Remontée de l'emprunt d'État
En parallèle d'une reprise sensible de l'inflation, on voit le retour de l'OAT 10 ans en zone verte. L'emprunt obligataire de l'État français sur 10 ans est en territoire positif depuis mi-septembre, et titrait 0,244% le 20 octobre. Il était sous le seuil de 0% tout durant l'année 2020 et jusqu'en avril 2021. Après avoir oscillé autour de 0,20% au début de l'été, il était redescendu sous le seuil de 0% en juillet et août, avant de reprendre une phase ascendante fin août.
Le retour de l'inflation et la montée du rendement obligataire sont corrélées, ou pour s'exprimer de manière économiquement plus exacte, la hausse des taux d'intérêts sur les marchés financiers est la réponse des investisseurs au dérapage des prix à la consommation.
Connaître le niveau de l'OAT français et son évolution permettent d'avoir la tendance sur le mouvement des taux d'intérêts fixes des crédits immobiliers. La politique monétaire des banques centrales est l'autre marqueur. Après avoir massivement soutenu l'économie de la zone euro face à la pandémie de Covid-19, la Banque Centrale Européenne (BCE) a annoncé début septembre une légère réduction de son programme d'urgence de rachat d'actifs (PEPP), mais estimé que la montée de l'inflation est temporaire et que les facteurs déflationnistes structurels sont toujours bien présents.

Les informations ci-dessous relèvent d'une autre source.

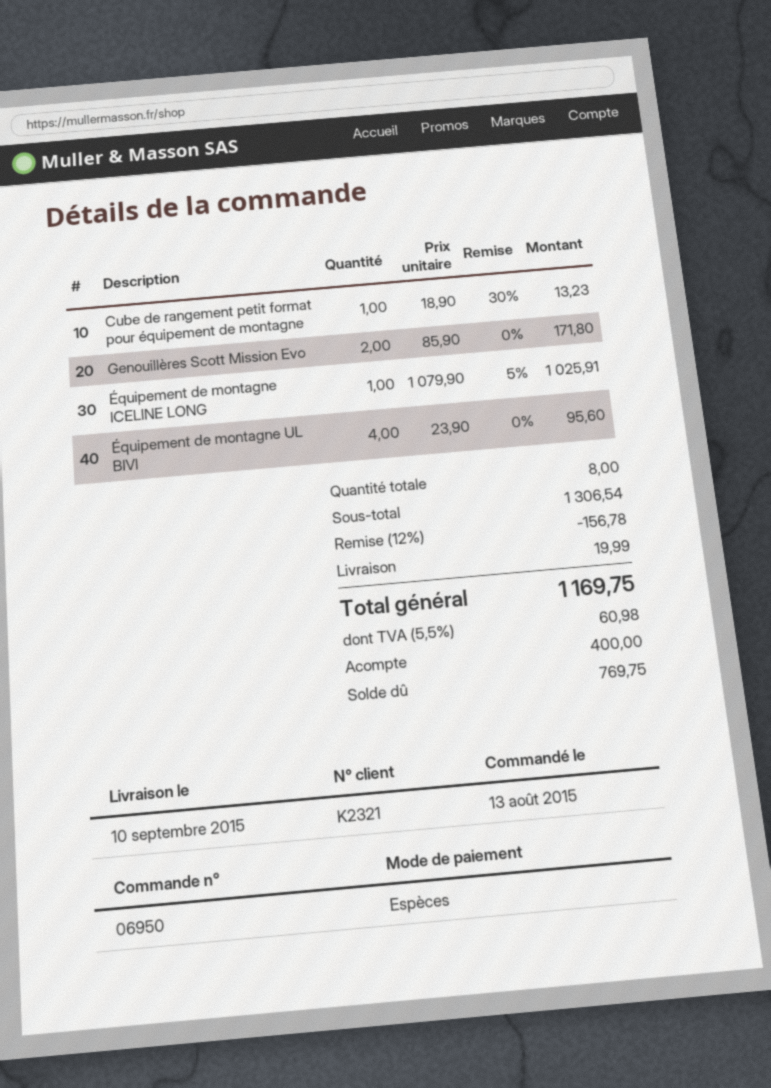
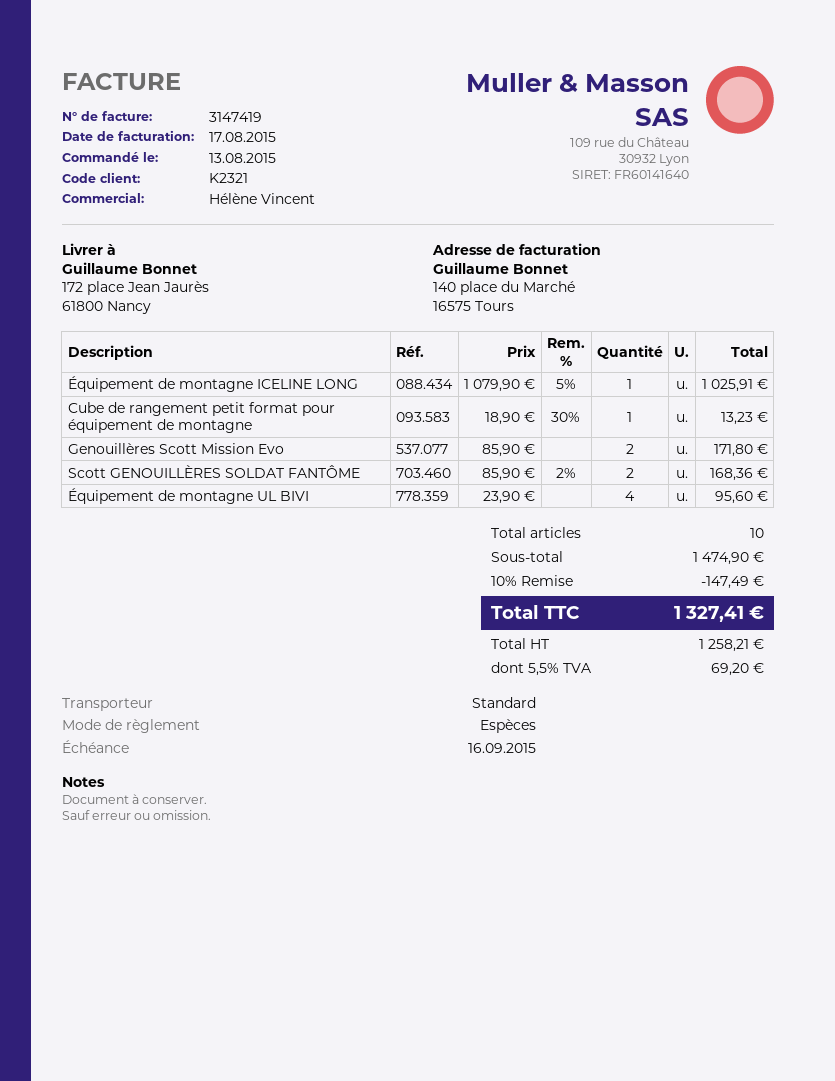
Scott GENOUILLÈRES SOLDAT FANTÔME: none -> 2 x 85.90 - 2% = 168.36
total quantity: 8 -> 10
subtotal: 1306.54 -> 1474.90
discount: 12% = 156.78 -> 10% = 147.49
shipping: 19.99 -> none
tax: 5.5% = 60.98 -> 5.5% = 69.20
total: 1169.75 -> 1327.41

La BCE maintient inchangé à 0% son taux de refinancement : les banques commerciales continuent donc d'emprunter à un taux de soumission nul, ce qui facilite la distribution des crédits aux ménages et aux entreprises. La BCE subventionne donc les crédits aux banques. Si remontée des taux il y a, elle ne sera que modérée au regard des facilités accordées.

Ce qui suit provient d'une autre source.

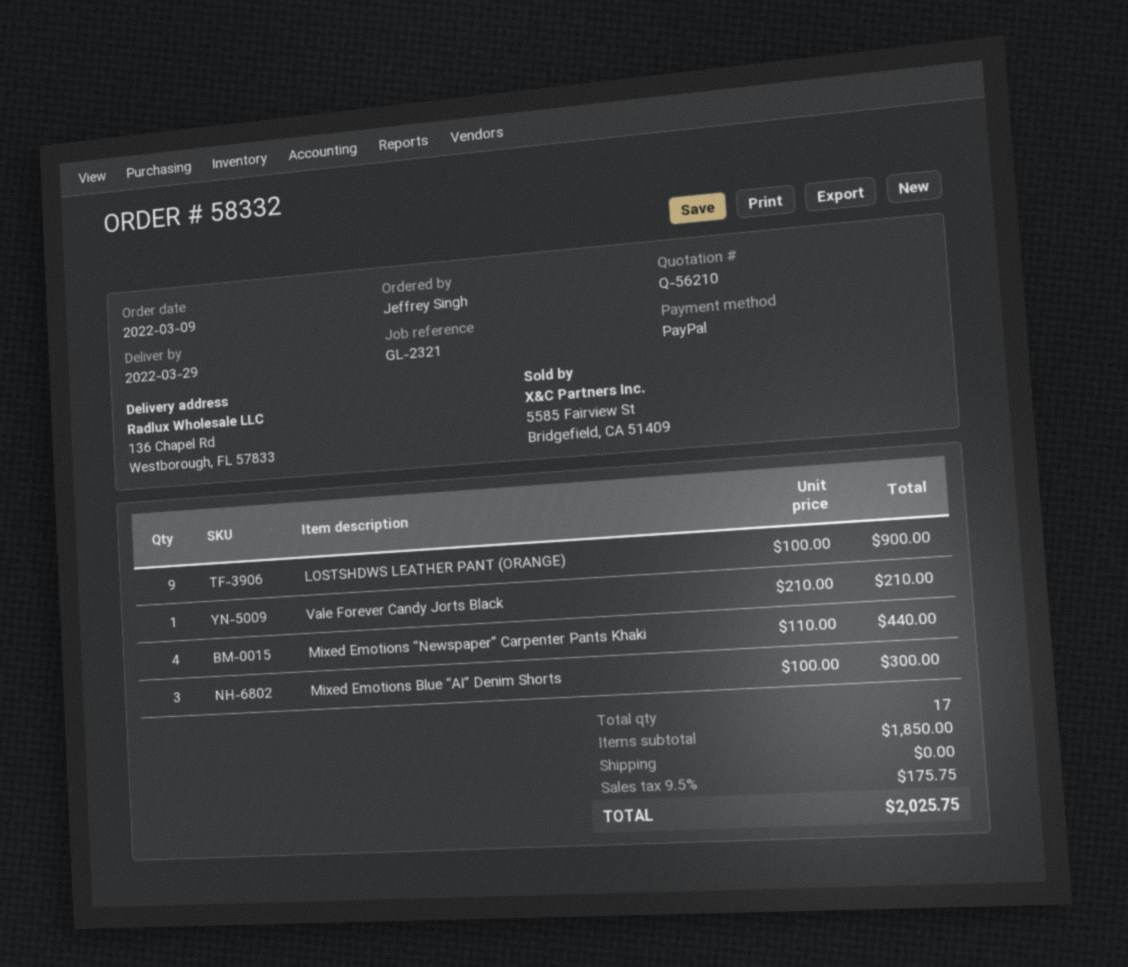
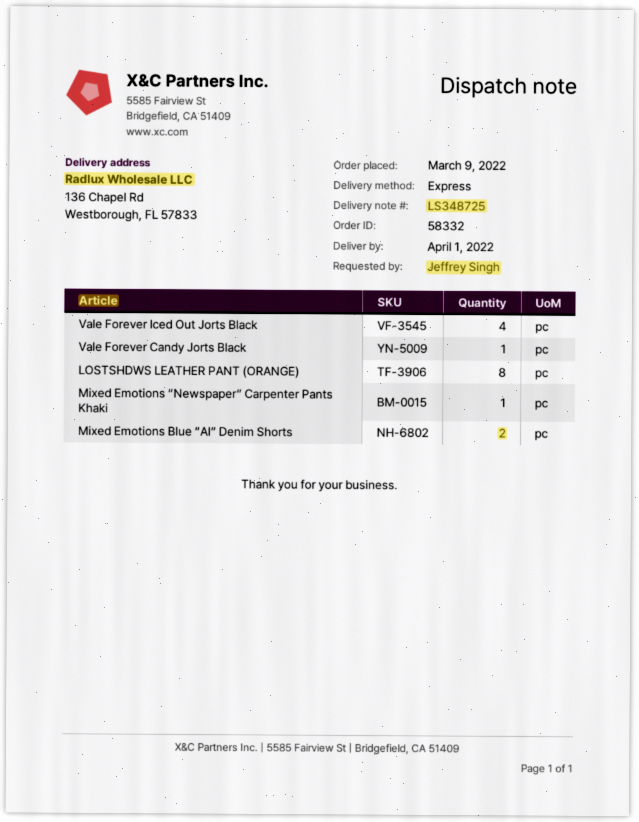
delivery date: 2022-03-29 -> 2022-04-01
LOSTSHDWS LEATHER PANT (ORANGE): 9 -> 8
Mixed Emotions “Newspaper” Carpenter Pants Khaki: 4 -> 1
Mixed Emotions Blue “AI” Denim Shorts: 3 -> 2
Vale Forever Iced Out Jorts Black: none -> 4

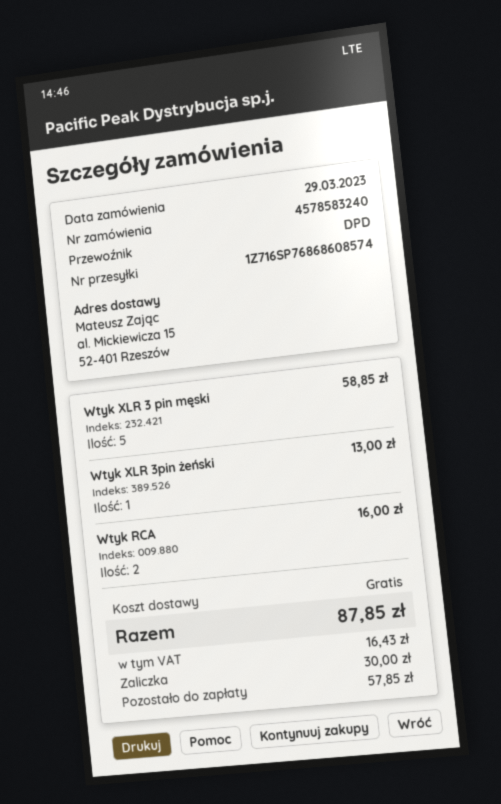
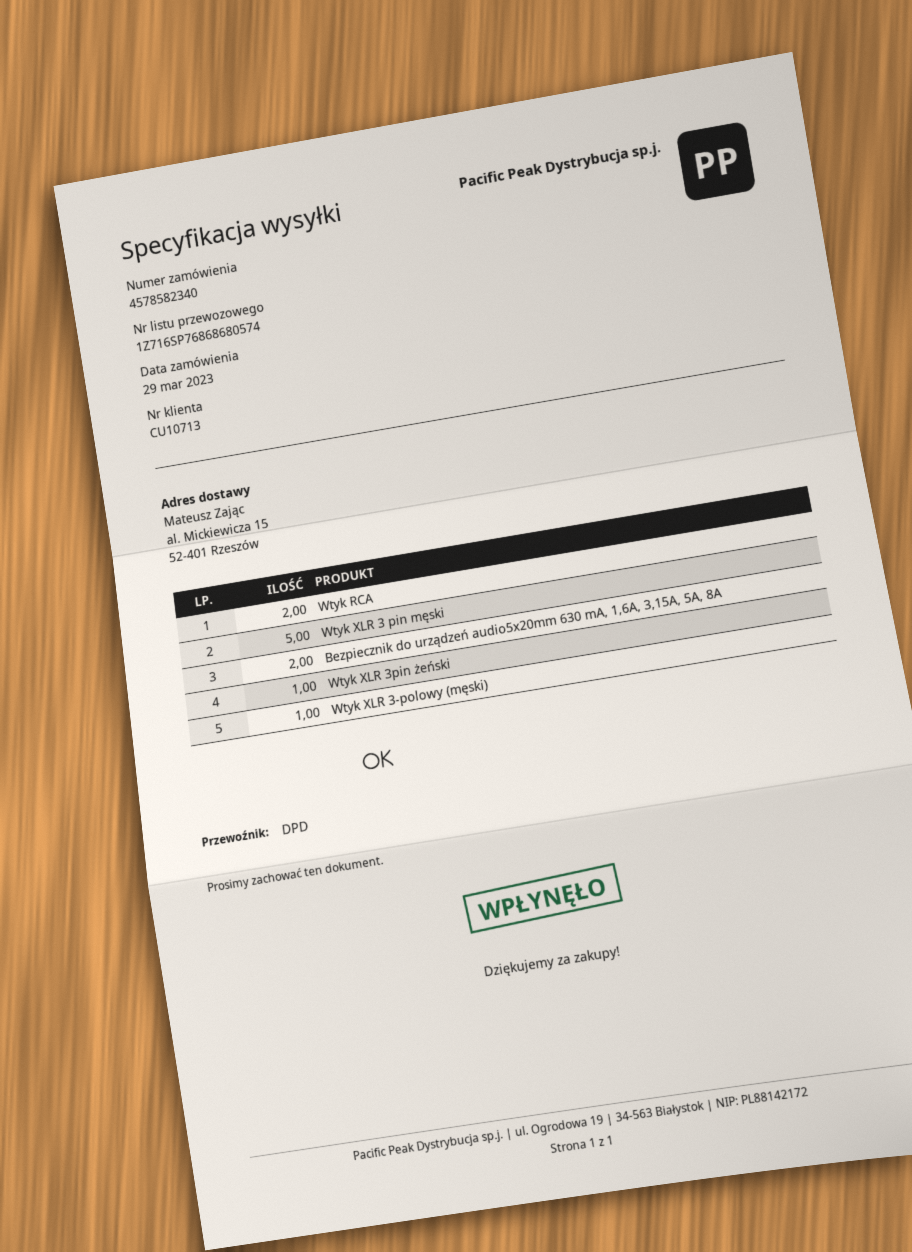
order number: 4578583240 -> 4578582340
tracking number: 1Z716SP76868608574 -> 1Z716SP76868680574
Bezpiecznik do urządzeń audio5x20mm 630 mA, 1,6A, 3,15A, 5A, 8A: none -> 2
Wtyk XLR 3-polowy (męski): none -> 1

La résiliation infra-annuelle de l’assurance emprunteur en ligne de mire
Le dernier facteur est pour l'heure hypothétique. En novembre, le Parlement examinera une proposition de loi visant à "garantir la transparence et la simplification du marché de l'assurance emprunteur immobilier". Porté par les députés du groupe Agir Ensemble, le texte prévoit de donner la possibilité de résilier un contrat d'assurance de prêt immobilier à tout moment et sans frais après la première année de souscription, tout en renforçant les sanctions à l'encontre des banques qui entraveront le processus de résiliation/substitution.
Si la loi est adoptée, les banques vont brandir la menace d'une volatilité des contrats pour augmenter les taux d'intérêts. Pour compenser les pertes liées à cette réforme attendue des associations de consommateurs, des courtiers et des assureurs alternatifs, les bancassureurs vont inévitablement chercher à se rattraper sur les taux d'emprunt.
Pour l'heure, les taux sont hyper propices à l'achat immobilier. Une éventuelle remontée ne saurait être en aucun cas brutale, les banques ayant à cœur de soutenir une demande encore vive à quelques semaines du bilan annuel. Mais une libéralisation effective du marché de l'assurance emprunteur porte en elle un risque de hausse des taux, plus que tout autre facteur. Pas question pour les banques de céder un point des quelque 87% de parts de marché qu'elles détiennent. À suivre.